10 Surprising Banana Facts: Botany, History, Cavendish Crisis, and the Cultural Trivia You Did Not Know

Did you know bananas are actually an herb? Learn other interesting facts about America's favorite fruit!

Quick Reference: Bananas

  • Botanically a berry. Bananas are technically berries; the banana ‘tree’ is technically a giant herb.
  • Top producer: India (29 percent of world production). Ecuador #1 in exports.
  • The Cavendish crisis. 99 percent of exported bananas are one cultivar (Cavendish). A fungus (Tropical Race 4) threatens the global supply.
  • Wild bananas have huge seeds.

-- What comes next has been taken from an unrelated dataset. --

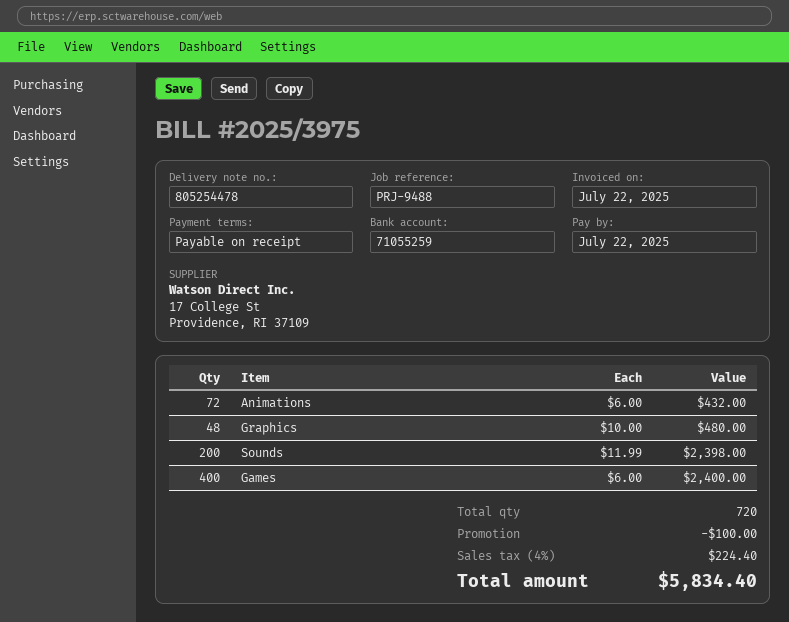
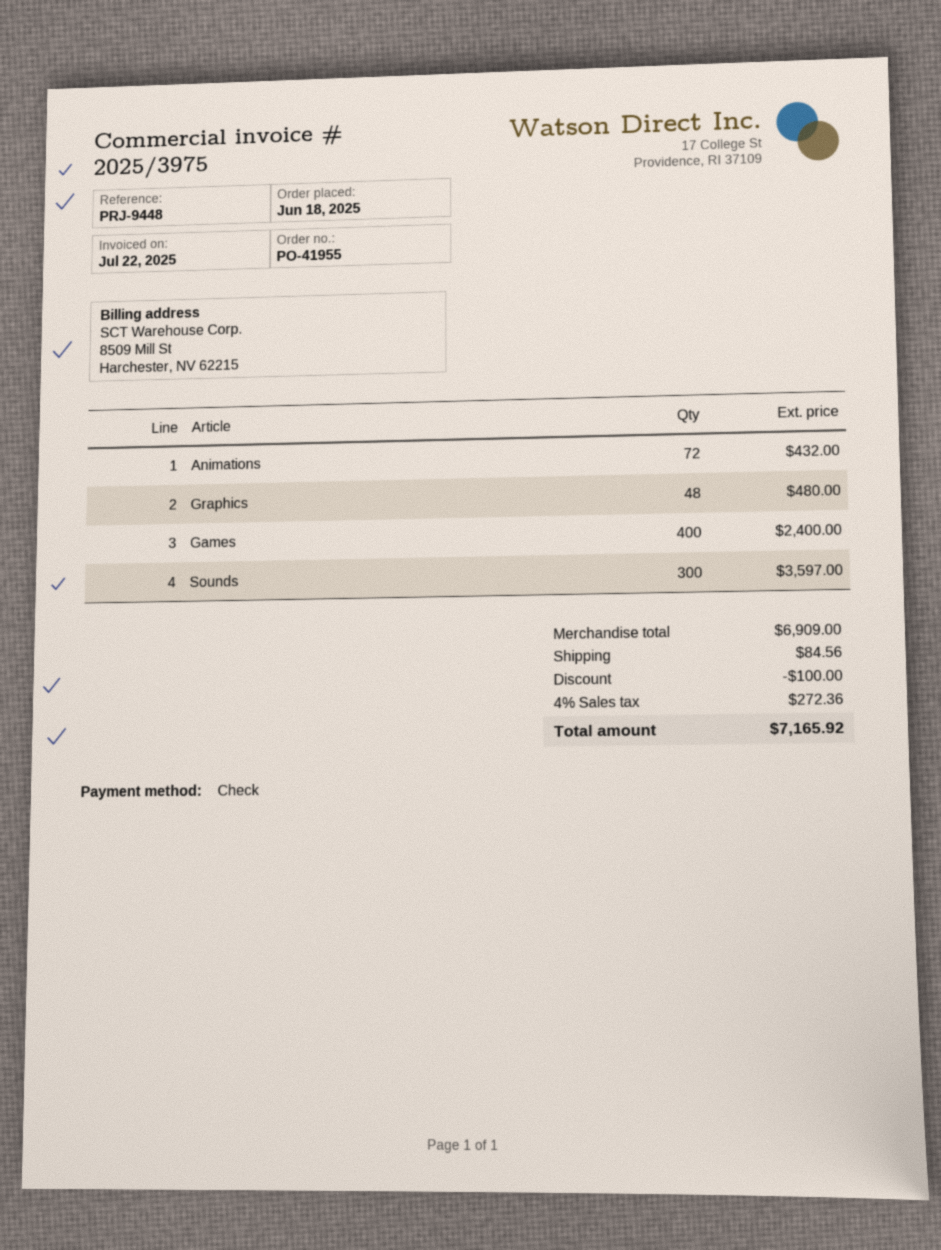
reference: PRJ-9488 -> PRJ-9448
Sounds: 200 for 2398.00 -> 300 for 3597.00
shipping: none -> 84.56
tax: 4% = 224.40 -> 4% = 272.36
total: 5834.40 -> 7165.92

Modern cultivars are sterile clones, propagated only by cuttings.
  • Tool: the Almanac’s banana peel fertilizer tea guide.
Bunch of ripe yellow Cavendish bananas on a wooden cutting board beside a freshly peeled half banana in soft morning kitchen light.
99 percent of exported bananas worldwide are the single Cavendish cultivar, all genetic clones propagated by cuttings.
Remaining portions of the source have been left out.